Sustainability, IT security and innovation: Swiss companies are currently addressing these three issues, among others. A Swisscom event focused on new approaches and solutions. A brief overview of the most important insights.
Text: Andreas Heer, Image: Millennium, Swisscom, a
Which topics with a technical aspect are companies currently focusing on? These certainly include sustainability, IT security and innovation. The Swisscom Business Days in Crissier focused on these three topics and possible solutions to these challenges, as well as a forecast of what the future of the internet could look like.
The physical framework itself provided an insight into sustainable technologies. The Millennium building in Crissier, a modern office complex with mixed use (restaurant, crèche, gym, etc.), not only has district heating and a photovoltaic system. The window panes are designed to darken automatically when exposed to strong sunlight, which stops the interior from overheating and saves energy that would otherwise be used on cooling.
Farmers can also save resources, namely pesticides. Ecorobotix from Yverdon was an example of sustainable innovation. The tractor trailer, which has been developed from scratch, uses cameras and artificial intelligence to detect weeds in the field, target these plants and then spray them. As a result, pesticide use can be reduced by up to 95 percent. Will Ecorobotix conquer the global market? It’s hard to say, because Swiss innovations have a hard time on a global scale. We’ll come back to that later.
Just as climate change can only be stopped through the interaction of different actors and approaches, cybersecurity is also a shared responsibility. This is the opinion of Vincent Lenders, Head of the Cyber Defence Campus and Head of Cybersecurity and Data Science at armasuisse, the Swiss Federal Office for Defence Procurement. This is because a single company only records a portion of the activities of cybercriminals at a time, which means it may be poorly protected against new types of attacks.
«Standing up to cyber threats together» was the motto of Vincent Lenders, who heads the Cyber Defence Campus at armasuisse.
With the Cyber Defence Campus, Lenders aims to encourage collaboration between public authorities and private companies. This public-private partnership aims to improve the exchange of experiences, further develop cybersecurity training in line with needs, and automate the detection and reporting of vulnerabilities.
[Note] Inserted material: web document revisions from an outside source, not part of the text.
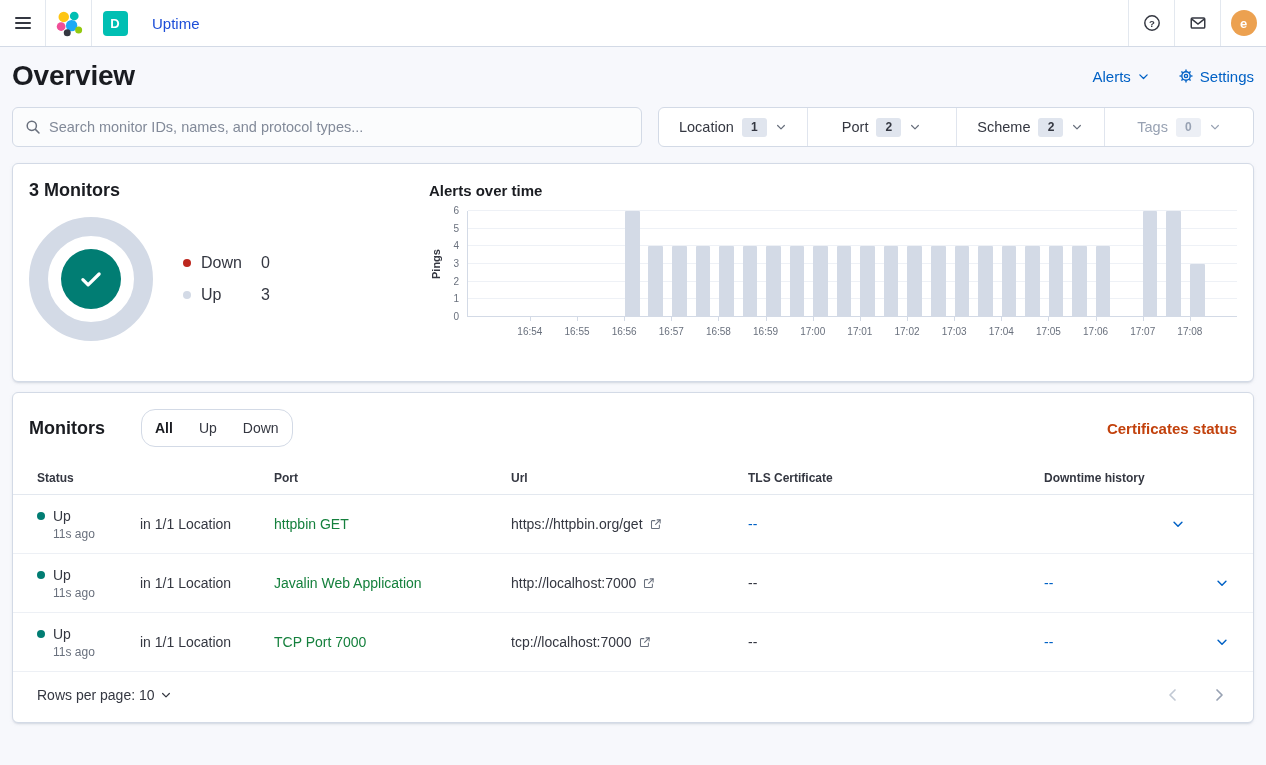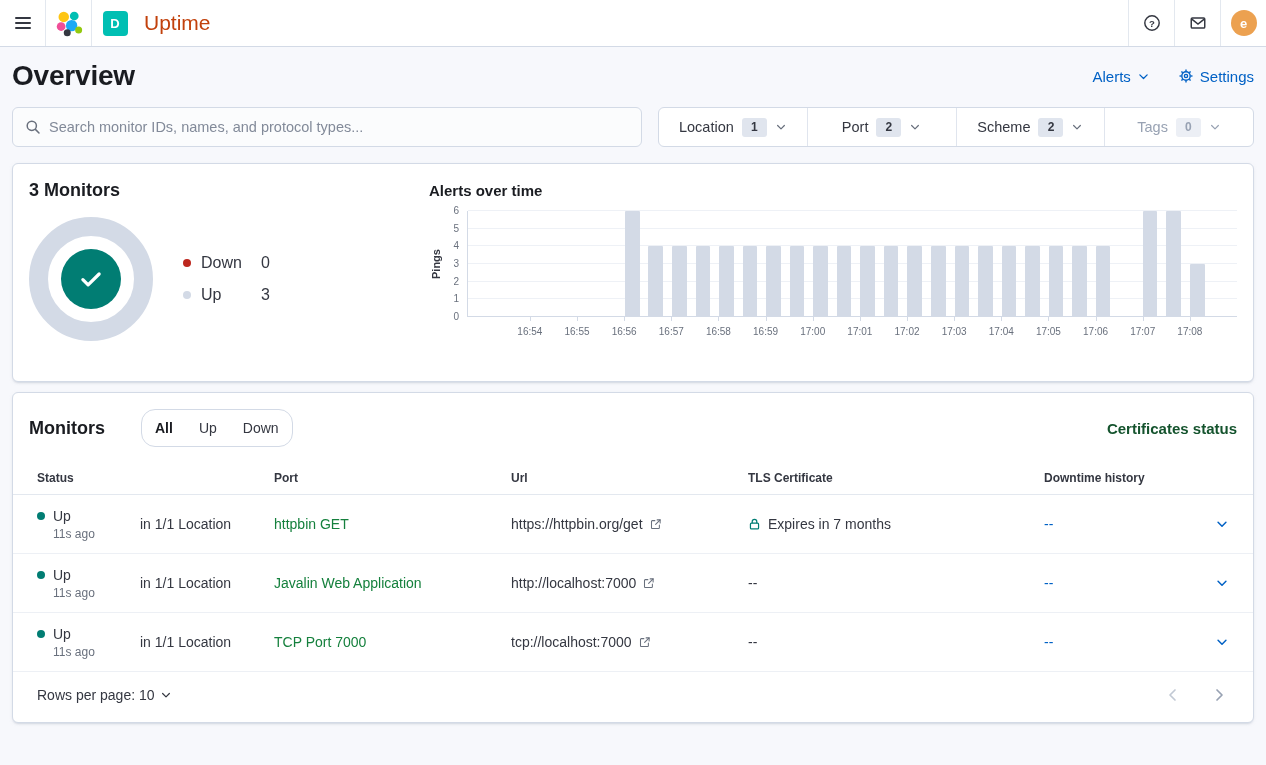"Uptime" .tb-title { color: #c2410c -> #1d4ed8; font-size: 21px -> 15px; margin-left: 6px -> 14px }
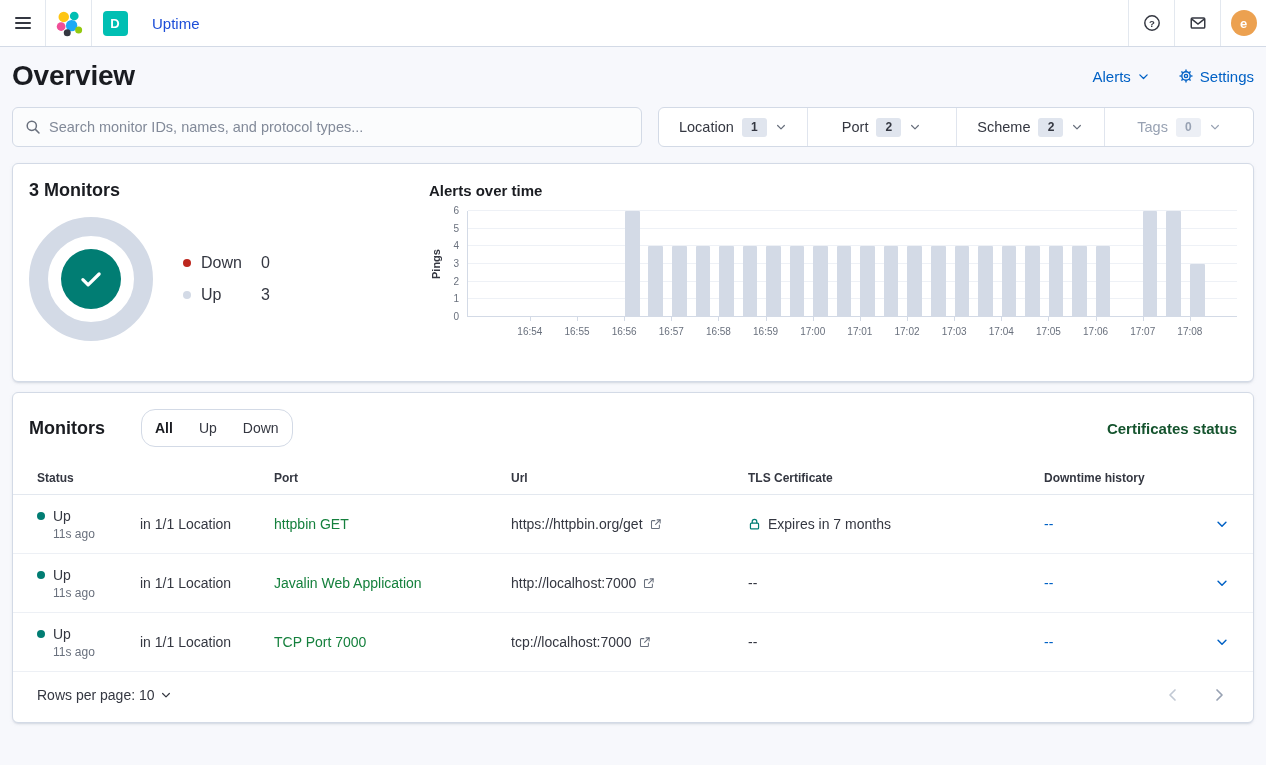"Certificates status" .cert-link { color: #14532d -> #c2410c }
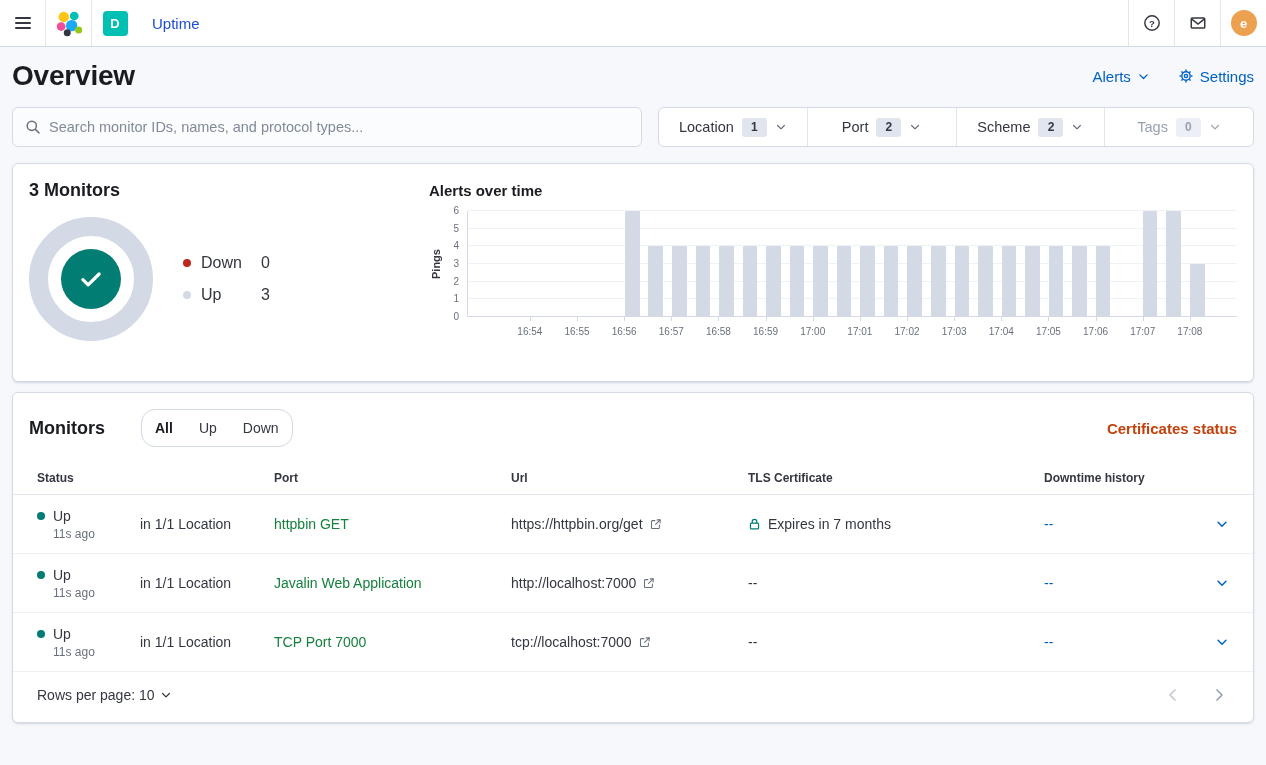"Expires in 7 months" div.td { html: <div> <svg> <rect></rect> <path></path> </svg> <span>Expires in 7 months</span> </div> -> none }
Such a collaboration could strengthen cyber defence – to the benefit of all parties involved.
The increase in cyberattacks and cybercrime as a lucrative business model is just one sign of a ‘VUCA World’, a world of volatility, uncertainty, complexity and ambiguity. In such times of crisis, Swiss companies have continued to develop, says Dominique Mégret, Head of Swisscom Ventures. However, circumstances have changed with the emergence of investment financing, known as venture capital. Today, around 80 percent of major tech companies are based in the US. The reason for this is the generous flow of investment money, which allows US start-ups to grow quickly and conquer international markets. Often before Swiss companies.
As a result, the Swiss model has fallen behind despite its excellent universities. According to Mégret, more investment in start-ups is needed in Switzerland. But the good news is that at the end of June, the Federal Council made a decision to set up an industry-neutral Swiss innovation fund. This could contribute to an increase in the volume of investment in Switzerland.
Blockchain, NFT, cryptocurrencies, the metaverse: These are all currently hot and controversial topics. They can be summarised as ‘Web 3.0’ or modern ‘Web3’. Florian Ducommun, Partner at Bonnard Lawson and CEO of Nodes International, sees Web3 as the internet of the future in the form of a decentralised network that respects privacy. This is completely different from where we stand today, where GAFAM (Google, Apple, Facebook/Meta, Amazon, Microsoft) dominate, who have compromised a great deal of trust with their thirst for data.
Web3 could restore people’s trust in the internet, says Ducommun. A new generation of blockchains would allow users to maintain control of their privacy. Which, incidentally, also happens to be of the objectives of current data protection efforts and laws. Not to mention, such digital identities stored in a blockchain would also enable new forms of collaboration. Even a DAO, to throw in another buzzword. Such a distributed, autonomous organisation enables collaboration in a purely virtual structure and is self-organised, whereby decisions and actions are stored transparently and tamper-proof in a blockchain.
Is this what the future of the internet looks like? And will Swiss start-ups play a key role in this? Until such questions are clarified, the windows of Millennium will have automatically darkened and lightened again many times.